The secondary goal of inventory proportionality is inventory minimization. By integrating accurate demand forecasting with inventory management, rather than only looking at past averages, a much more accurate and optimal outcome is expected. Integrating demand forecasting into inventory management in this way also allows for the prediction of the "can fit" point when inventory storage is limited on a per-product basis.

===Applications===
The technique of inventory proportionality is most appropriate for inventories that remain unseen by the consumer, as opposed to "keep full" systems where a retail consumer would like to see full shelves of the product they are buying so as not to think they are buying something old, unwanted or stale; and differentiated from the "trigger point" systems where product is reordered when it hits a certain level; inventory proportionality is used effectively by just-in-time manufacturing processes and retail applications where the product is hidden from view.

One early example of inventory proportionality used in a retail application in the United States was for motor fuel. Motor fuel (e.g. gasoline) is generally stored in underground storage tanks. The motorists do not know whether they are buying gasoline off the top or bottom of the tank, nor need they care. Additionally, these storage tanks have a maximum capacity and cannot be overfilled. Finally, the product is expensive. Inventory proportionality is used to balance the inventories of the different grades of motor fuel, each stored in dedicated tanks, in proportion to the sales of each grade. Excess inventory is not seen or valued by the consumer, so it is simply cash "sunk into the ground". Inventory proportionality minimizes the amount of excess inventory carried in underground storage tanks. This application for motor fuel was first developed and implemented by Petrolsoft Corporation in 1990 for Chevron Products Company. Most major oil companies use such systems today.

===Roots===
The use of inventory proportionality in the United States is thought to have been inspired by Japanese just-in-time parts inventory management made famous by Toyota Motors in the 1980s.

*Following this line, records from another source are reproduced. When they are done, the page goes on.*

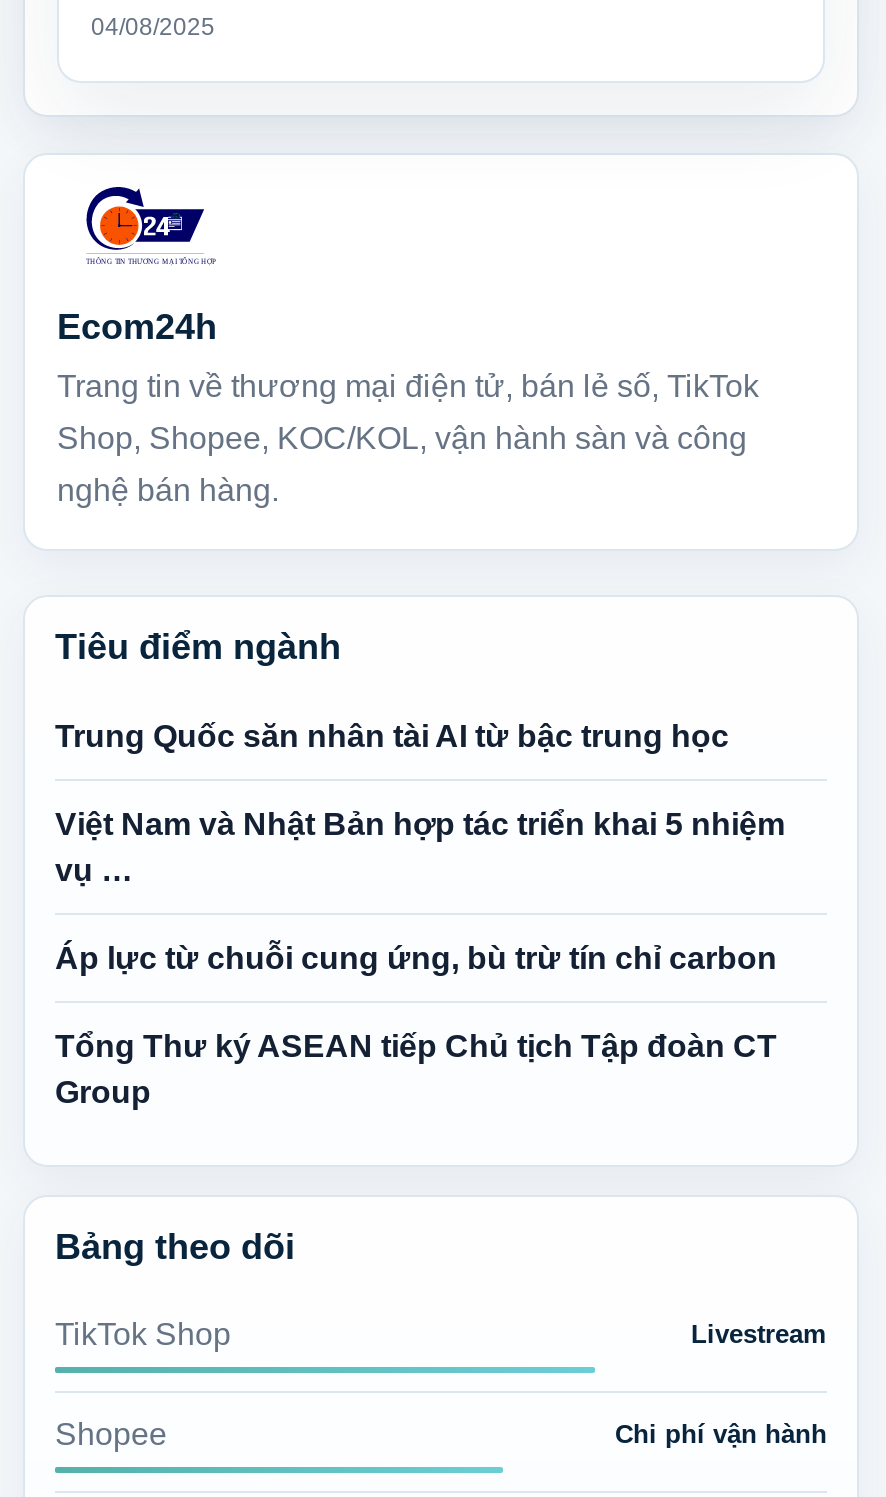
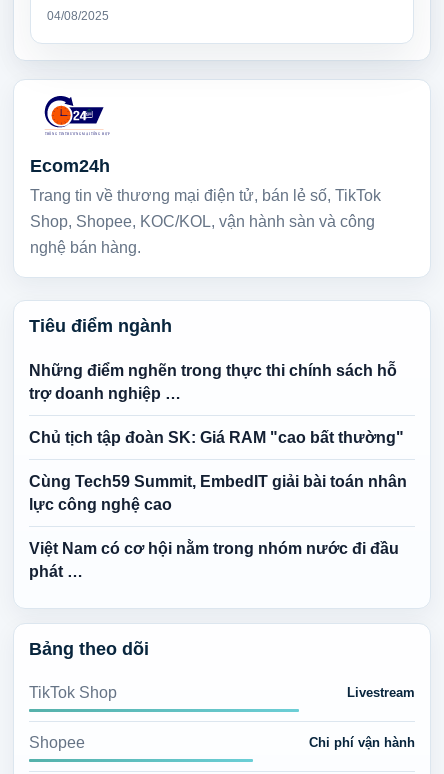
- Trung Quốc săn nhân tài AI từ bậc trung học
+ Những điểm nghẽn trong thực thi chính sách hỗ
+ trợ doanh nghiệp …

- Việt Nam và Nhật Bản hợp tác triển khai 5 nhiệm
- vụ …
+ Chủ tịch tập đoàn SK: Giá RAM "cao bất thường"

- Áp lực từ chuỗi cung ứng, bù trừ tín chỉ carbon
+ Cùng Tech59 Summit, EmbedIT giải bài toán nhân
+ lực công nghệ cao

- Tổng Thư ký ASEAN tiếp Chủ tịch Tập đoàn CT
- Group
+ Việt Nam có cơ hội nằm trong nhóm nước đi đầu
+ phát …
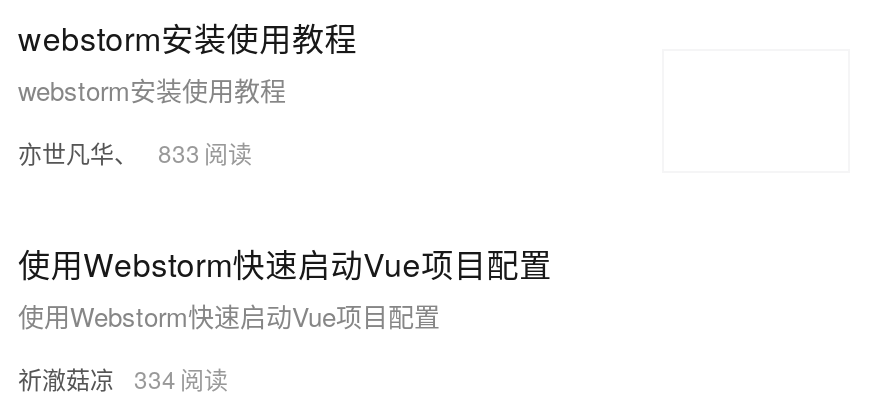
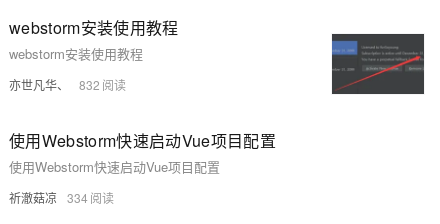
+ [image]

- 亦世凡华、 833
+ 亦世凡华、 832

==High-level inventory management==
It seems that around 1880 there was a change in manufacturing practice from companies with relatively homogeneous lines of products to horizontally integrated companies with unprecedented diversity in processes and products. Those companies (especially in metalworking) attempted to achieve success through economies of scope—the gains of jointly producing two or more products in one facility. The managers now needed information on the effect of product-mix decisions on overall profits and therefore needed accurate product-cost information. A variety of attempts to achieve this were unsuccessful due to the huge overhead of the information processing of the time. However, the burgeoning need for financial reporting after 1900 created unavoidable pressure for financial accounting of stock and the management need to cost manage products became overshadowed. In particular, it was the need for audited accounts that sealed the fate of managerial cost accounting. The dominance of financial reporting accounting over management accounting remains to this day with few exceptions, and the financial reporting definitions of 'cost' have distorted effective management 'cost' accounting since that time. This is particularly true of inventory.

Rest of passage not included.